## TASK STATEMENT:
Please retype the data below line for line and leave out every picture.

____

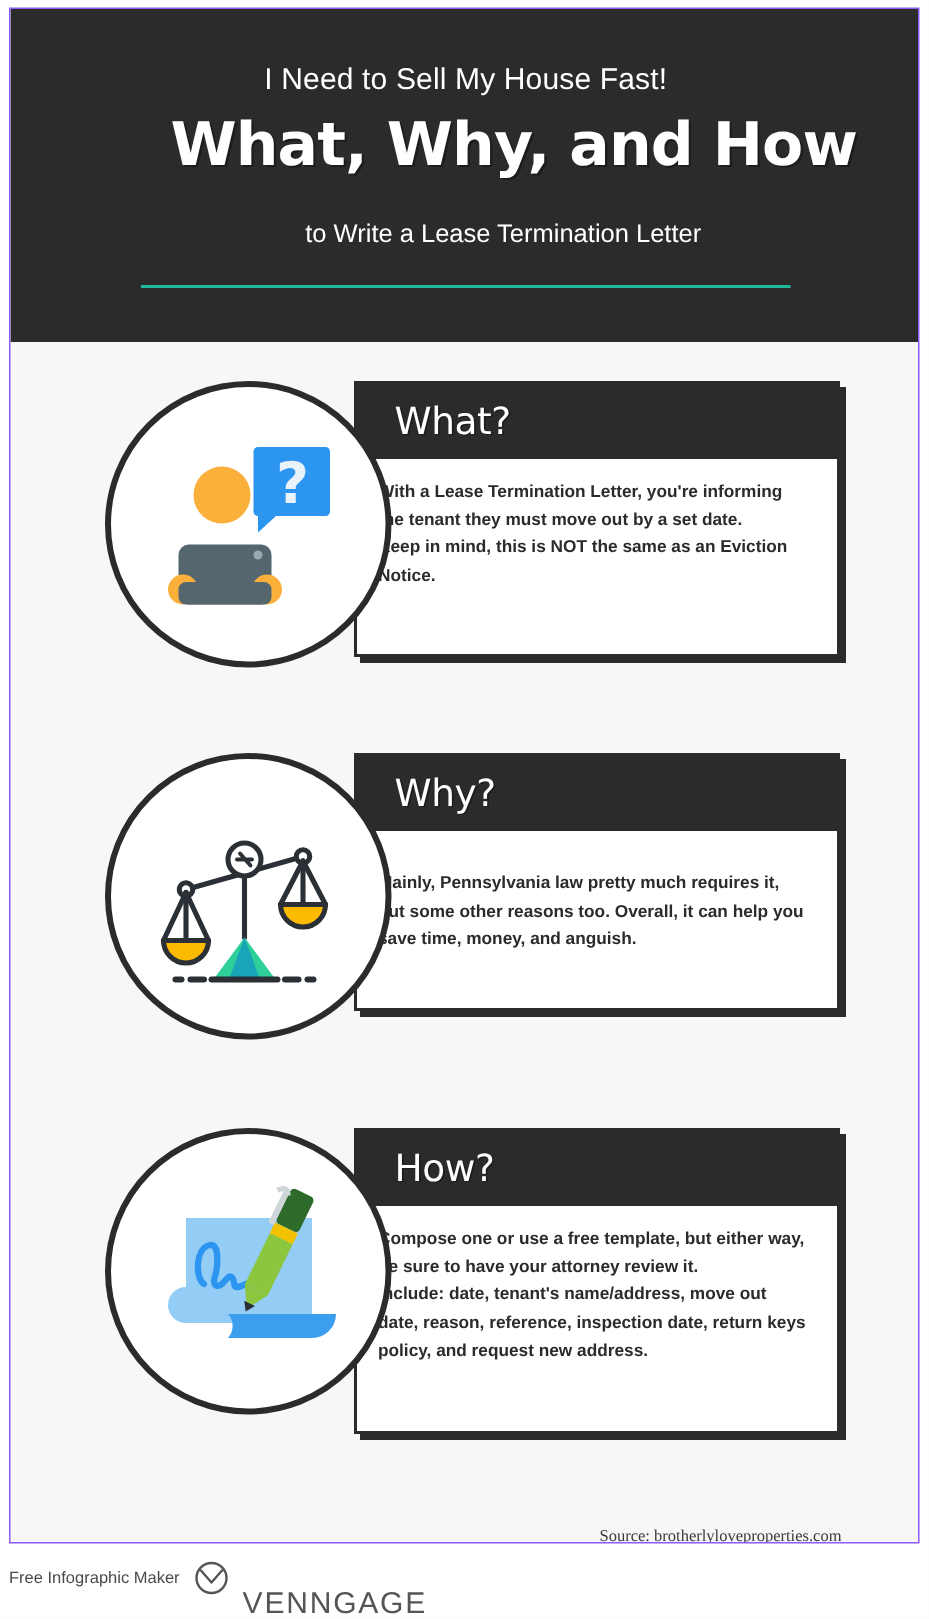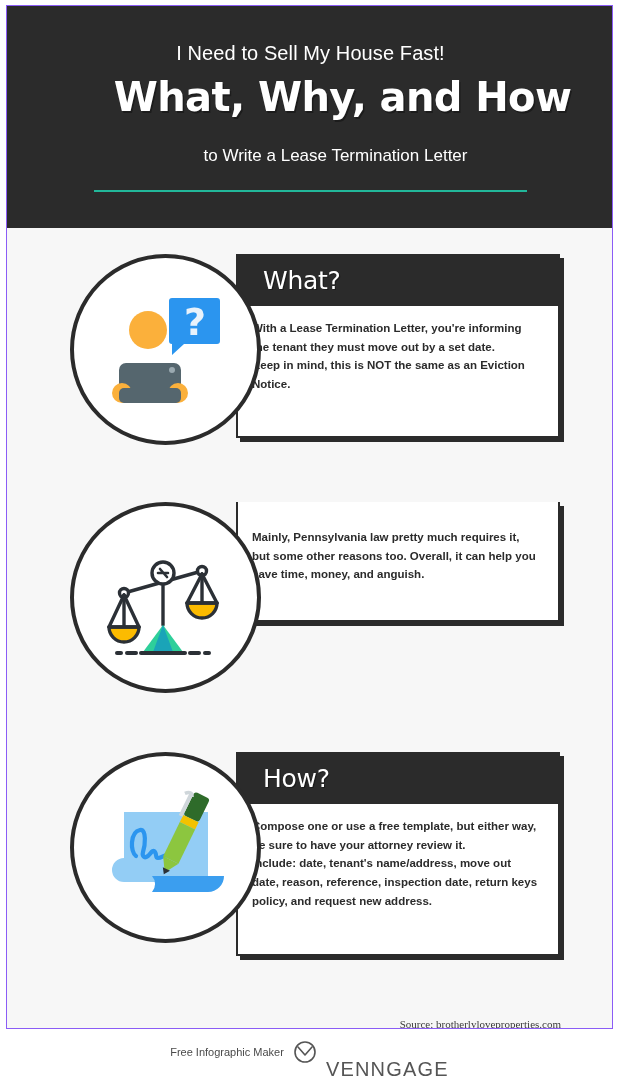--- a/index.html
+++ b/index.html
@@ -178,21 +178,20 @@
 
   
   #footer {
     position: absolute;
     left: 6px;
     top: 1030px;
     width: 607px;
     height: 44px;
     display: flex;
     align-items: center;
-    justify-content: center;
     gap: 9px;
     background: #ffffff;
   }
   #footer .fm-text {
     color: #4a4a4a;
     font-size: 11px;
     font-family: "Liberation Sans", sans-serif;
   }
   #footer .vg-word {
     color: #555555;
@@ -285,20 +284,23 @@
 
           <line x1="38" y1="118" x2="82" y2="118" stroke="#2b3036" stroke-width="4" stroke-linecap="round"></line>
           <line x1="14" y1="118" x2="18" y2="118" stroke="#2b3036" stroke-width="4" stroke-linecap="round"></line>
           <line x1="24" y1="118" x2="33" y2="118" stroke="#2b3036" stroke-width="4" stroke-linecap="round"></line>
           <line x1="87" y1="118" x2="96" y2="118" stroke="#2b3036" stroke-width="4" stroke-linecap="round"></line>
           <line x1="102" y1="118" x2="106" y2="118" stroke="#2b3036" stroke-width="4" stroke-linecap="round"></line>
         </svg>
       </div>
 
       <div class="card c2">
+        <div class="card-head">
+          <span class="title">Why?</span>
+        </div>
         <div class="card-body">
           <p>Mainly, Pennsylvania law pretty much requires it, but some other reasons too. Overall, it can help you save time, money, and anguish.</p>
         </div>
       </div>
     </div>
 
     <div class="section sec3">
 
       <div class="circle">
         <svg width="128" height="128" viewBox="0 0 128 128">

____

## TASK RESULT:
--- a/index.html
+++ b/index.html
@@ -178,21 +178,20 @@
 
   
   #footer {
     position: absolute;
     left: 6px;
     top: 1030px;
     width: 607px;
     height: 44px;
     display: flex;
     align-items: center;
-    justify-content: center;
     gap: 9px;
     background: #ffffff;
   }
   #footer .fm-text {
     color: #4a4a4a;
     font-size: 11px;
     font-family: "Liberation Sans", sans-serif;
   }
   #footer .vg-word {
     color: #555555;
@@ -285,20 +284,23 @@
 
           <line x1="38" y1="118" x2="82" y2="118" stroke="#2b3036" stroke-width="4" stroke-linecap="round"></line>
           <line x1="14" y1="118" x2="18" y2="118" stroke="#2b3036" stroke-width="4" stroke-linecap="round"></line>
           <line x1="24" y1="118" x2="33" y2="118" stroke="#2b3036" stroke-width="4" stroke-linecap="round"></line>
           <line x1="87" y1="118" x2="96" y2="118" stroke="#2b3036" stroke-width="4" stroke-linecap="round"></line>
           <line x1="102" y1="118" x2="106" y2="118" stroke="#2b3036" stroke-width="4" stroke-linecap="round"></line>
         </svg>
       </div>
 
       <div class="card c2">
+        <div class="card-head">
+          <span class="title">Why?</span>
+        </div>
         <div class="card-body">
           <p>Mainly, Pennsylvania law pretty much requires it, but some other reasons too. Overall, it can help you save time, money, and anguish.</p>
         </div>
       </div>
     </div>
 
     <div class="section sec3">
 
       <div class="circle">
         <svg width="128" height="128" viewBox="0 0 128 128">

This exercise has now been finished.